Tento não ser pessoal, tenho muito medo de espantá-lo, fazê-lo desistir da leitura dessa carta. Peço por todos, sempre fui altruísta.

Aos meus dezenove, não sei muito mais que a minha própria fome. Nunca amei – embora, às vezes, fico em dúvida ao falar isso – e nem nunca sofri por e de amor. Fico confusíssimo, não sei bem distinguir (numa relação entre eu e uma pessoa que não é da minha família pelo qual sinto desejo carnal) amor, sexo e paixão. Como diria Caetano Veloso: “isso que chamamos de amor, esse lugar confuso entre o sexo e a organização familiar”.  Mas peço, com fé, que todas as pessoas, um dia, qualquer deles de sua vida, possam amar. Que tenham essa possibilidade, que sejam correspondidas e menos frustradas.
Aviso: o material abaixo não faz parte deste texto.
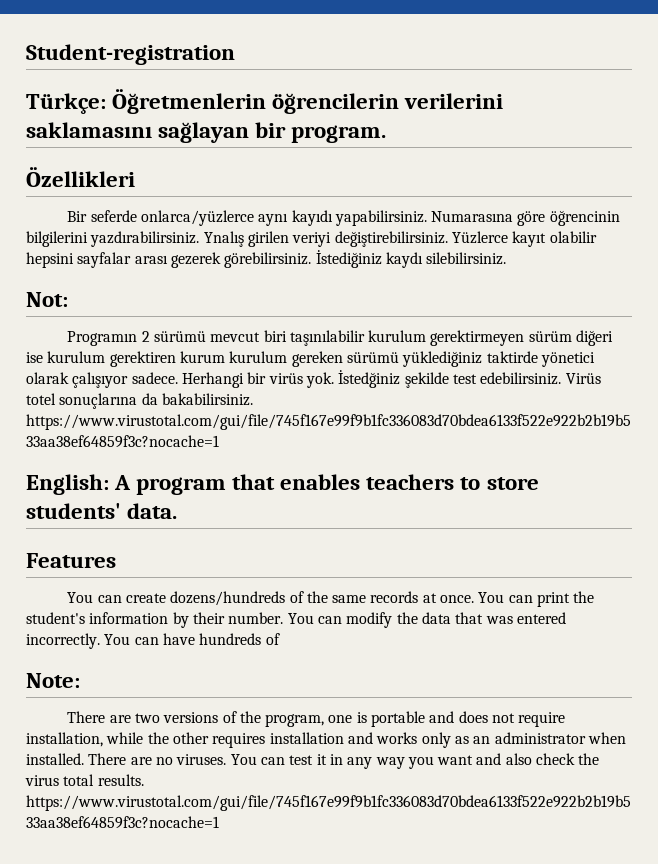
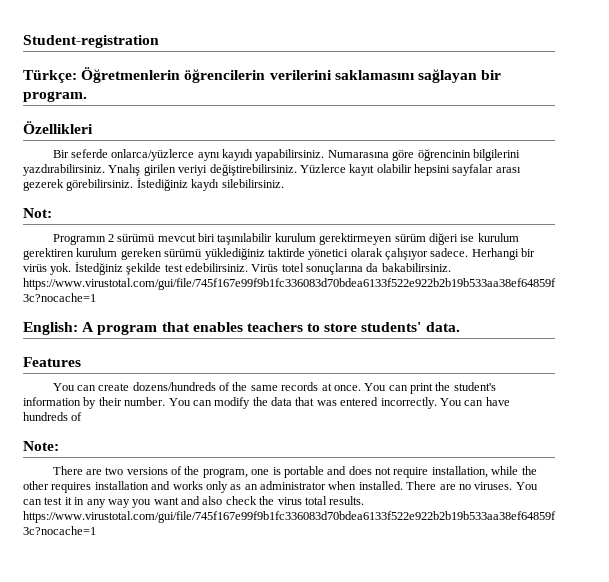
- Programın 2 sürümü mevcut biri taşınılabilir kurulum gerektirmeyen sürüm diğeri ise kurulum gerektiren kurum kurulum gereken sürümü yüklediğiniz taktirde yönetici olarak çalışıyor sadece.
+ Programın 2 sürümü mevcut biri taşınılabilir kurulum gerektirmeyen sürüm diğeri ise kurulum gerektiren kurulum gereken sürümü yüklediğiniz taktirde yönetici olarak çalışıyor sadece.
E por último, numa tentativa de ser menos prolixo, imploro o livramento do ciclo seco: esse espectro que ronda o Brasil, talvez o mundo. No ciclo seco apenas se age, sem sentimentos, sem grandes expectativas. No ciclo seco não se espera muito de nada nem de ninguém, aliás, não se espera. O ciclo seco não é feio nem bonito, bom ou ruim. Ele não se interessa por nada, fica a completa indiferença para todos os acontecimentos do país: o caos do governo Dilma, o despreparo dos professores, das escolas, os assaltos, os ônibus quebrados. E não adianta nos livrar do ciclo seco, Jesus, o Senhor precisa nos livrar dele e dos que fazem girar o processo-ciclo-seco.

O que fica, após os dezenove-invernos, é um filtro cada vez mais seletivo. Que filtra falsidades, najices, mesquinharias, conversinhas atravessadas, pessoas fúteis e pessimistas, ciclos secos. Filtra muita coisa, passa por ele só os bons sentimentos. E eu agradeço por ele, Senhor. E agradeço pelo caminho florido em que venho andando, sendo protegido. Obrigado.